Jack in the Box to acquire Del Taco for $575 million

A Jack in the Box restaurant in San Diego
San Diego-based Jack in the Box will pay $12.51 per share in cash for Del Taco, headquartered in Orange County.
(Roger Showley / San Diego Union-Tribune)

The deal brings together two longtime Southern California fast-food restaurants to challenge larger rivals.


After mending fences with franchisees, Jack in the Box made its next big move on Monday by agreeing to buy Del Taco for $575 million, including the assumption of debt.

The acquisition brings together two Southern California fast-food restaurant brands. The combined companies aim to increase profit margins through increased bulk-buying power and deliver $15 million in cost savings over the next two years.

In addition, the merger allows Jack in the Box franchisees to tap a Mexican brand concept to add restaurants — perhaps at lower development costs and with better competitive market dynamics in certain cities.


“The point the company made is two quick-service restaurants are better than one, and I can see some logic in that,” said John Gordon, head of the industry research firm Pacific Management Consulting Group. “This provides the potential for the franchisees of each brand to co-invest, particularly the Jack in the Box franchisees, who have had a good couple of years.”

San Diego-based Jack in the Box will pay $12.51 per share in cash for Del Taco, headquartered in Orange County. That is a 66% premium over the closing price for the fast-food chain’s stock on Friday.

The deal is expected to be completed early next year, pending approval from Del Taco shareholders.

Both Del Taco and Jack in the Box are regional brands. The bulk of their restaurants are in the same states, so the acquisition doesn’t provide much geographic expansion to challenge national heavyweights such as McDonald’s and Taco Bell.
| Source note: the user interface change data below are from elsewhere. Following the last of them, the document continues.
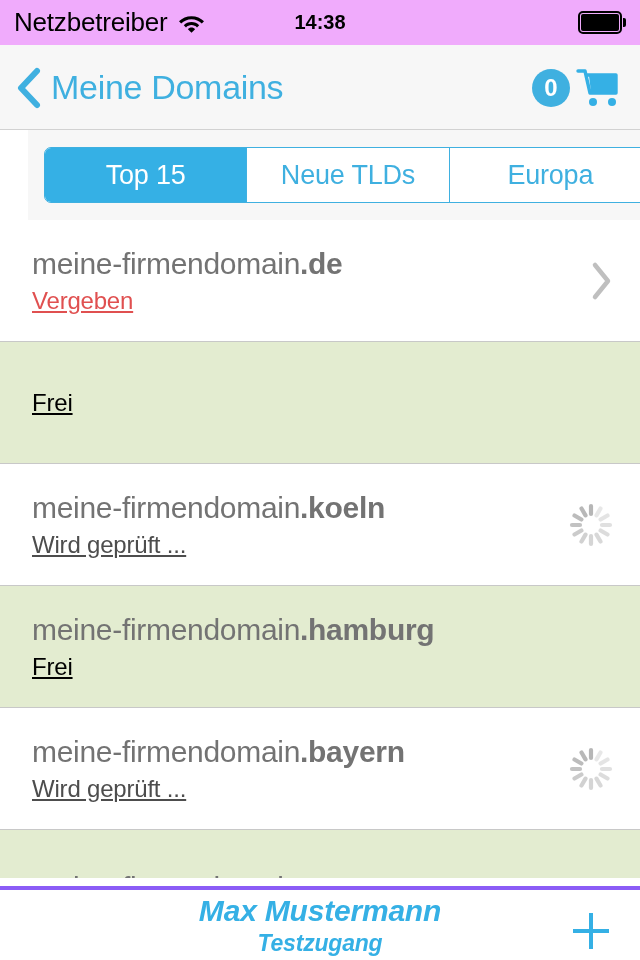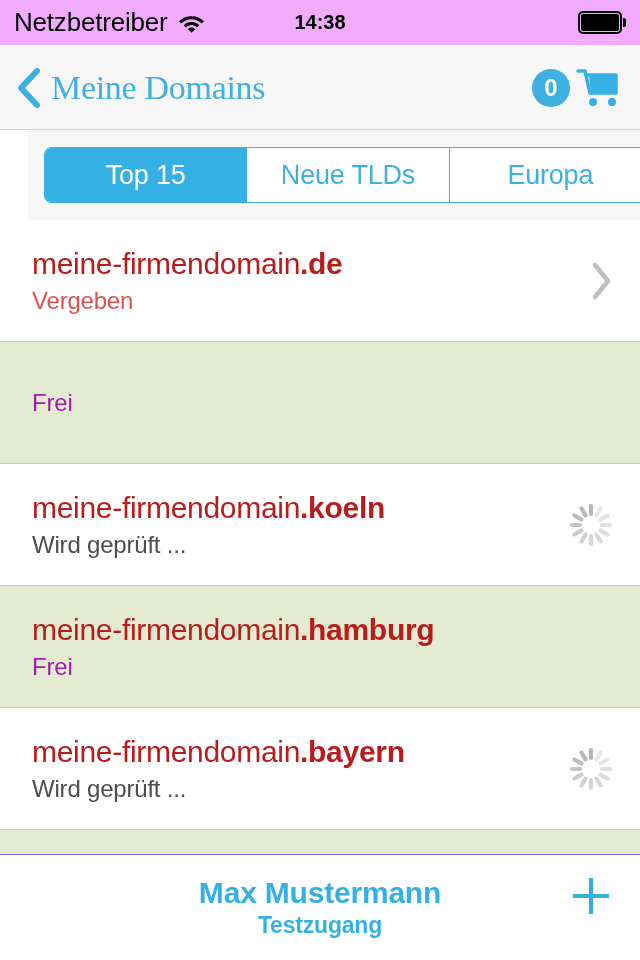--- a/index.html
+++ b/index.html
@@ -52,21 +52,21 @@
     background:#f7f7f7;
     border-bottom:1px solid #d2d2d2;
   }
   .nav-back{
     position:absolute; left:16px; top:0; height:85px;
     display:flex; align-items:center; gap:9px;
     cursor:pointer;
   }
   .back-chev{ width:26px; height:44px; display:block; }
   .nav-title{
-    font-size:34px; color:#3fb0e0; letter-spacing:-0.3px;font-family:Liberation Serif, serif;
+    font-size:34px; color:#3fb0e0; letter-spacing:-0.3px;
   }
   .nav-cart{
     position:absolute; right:16px; top:0; height:85px;
     display:flex; align-items:center; gap:6px;
     cursor:pointer;
   }
   .cart-badge{
     width:38px; height:38px; border-radius:50%;
     background:#3fb0e0; color:#fff;
     display:flex; align-items:center; justify-content:center;
@@ -106,40 +106,40 @@
     background:#fff;
     display:flex; align-items:center;
     cursor:pointer;
   }
   .row.alt{ background:#e3ecd0; }
   .row-texts{
     position:absolute; left:32px; top:0; height:122px;
     display:flex; flex-direction:column; justify-content:center; gap:6px;
   }
   .row-domain{
-    font-size:30px; color:#b91c1c; letter-spacing:-0.3px; white-space:nowrap;
+    font-size:30px; color:#737373; letter-spacing:-0.3px; white-space:nowrap;
   }
   .row-domain b{ font-weight:bold; }
-  .row-status{ font-size:24px; letter-spacing:-0.2px; }
+  .row-status{ font-size:24px; letter-spacing:-0.2px;text-decoration:underline; }
   .st-taken{ color:#e05050; }
-  .st-free{ color:#a21caf; }
+  .st-free{ color:#000000; }
   .st-checking{ color:#4d4d4d; }
 
   .row-accessory{
     position:absolute; right:26px; top:0; height:122px;
     display:flex; align-items:center;
   }
   .chev-right{ width:26px; height:42px; display:block; }
   .spinner{ width:46px; height:46px; display:block; }
 
   
   .footer{
-    position:absolute; left:0; bottom:0; width:640px; height:106px;
-    background:#fff; border-top:1px solid #8b5cf6;
-    display:flex; align-items:center; justify-content:center;
+    position:absolute; left:0; bottom:0; width:640px; height:74px;
+    background:#fff; border-top:4px solid #8b5cf6;
+    display:flex; align-items:center; justify-content:center;font-style:italic;
   }
   .footer-center{
     display:flex; flex-direction:column; align-items:center; justify-content:center; gap:2px;
   }
   .footer-name{ font-size:30px; font-weight:bold; color:#35b0e5; letter-spacing:-0.2px; }
   .footer-sub{ font-size:23px; font-weight:bold; color:#35b0e5; letter-spacing:-0.2px; }
   .footer-add{
     position:absolute; right:22px; top:0; height:82px;
     display:flex; align-items:center; cursor:pointer;
   }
“The bear case here is that you’re paying $575 million for more California markets and California expansion for your franchisees,” Gordon said.

Still, the deal is expected to increase Jack in the Box’s adjusted earnings immediately and help drive the company’s goal of increasing its restaurant footprint by 4% each year starting in 2025, on its way to becoming a national brand.


Founded in 1964, Del Taco operates more than 600 restaurants across 16 states. A little over half are franchise locations, with the rest being company-owned and operated.

Ninety-nine percent of Del Taco locations feature drive-through — a key to success for fast-food restaurants coming out of the pandemic.

Jack in the Box has 2,218 restaurants in 21 states, with 93% owned by franchisees. The combined companies will have restaurants in 25 states.

Jack in the Box has tried a Mexican restaurant concept before. It bought Qdoba, a budding fast-casual chain, in 2003 and built it to 700 locations.

But it ended up selling the chain for $305 million to a private equity firm about three years ago as the fast-casual dining craze lost some momentum.

A new management team led by Chief Executive Darin Harris took over at Jack in the Box about a year ago. Harris spent time repairing strained relations with franchisees, who issued a vote of no confidence against previous company leaders.

Now, Jack in the Box is moving to give franchisees additional options to add restaurants across two brands in markets that they likely already know.


Harris said Jack in the Box and Del Taco shared a “scrappy, innovative, challenger” culture.

“We are a management team that’s focused on aggressively creating shareholder value,” he said. “We are taking action to create value now as we prepare for future restaurant growth.”

Jack in the Box’s shares ended trading down 4% on Monday, at $80.55 on the Nasdaq.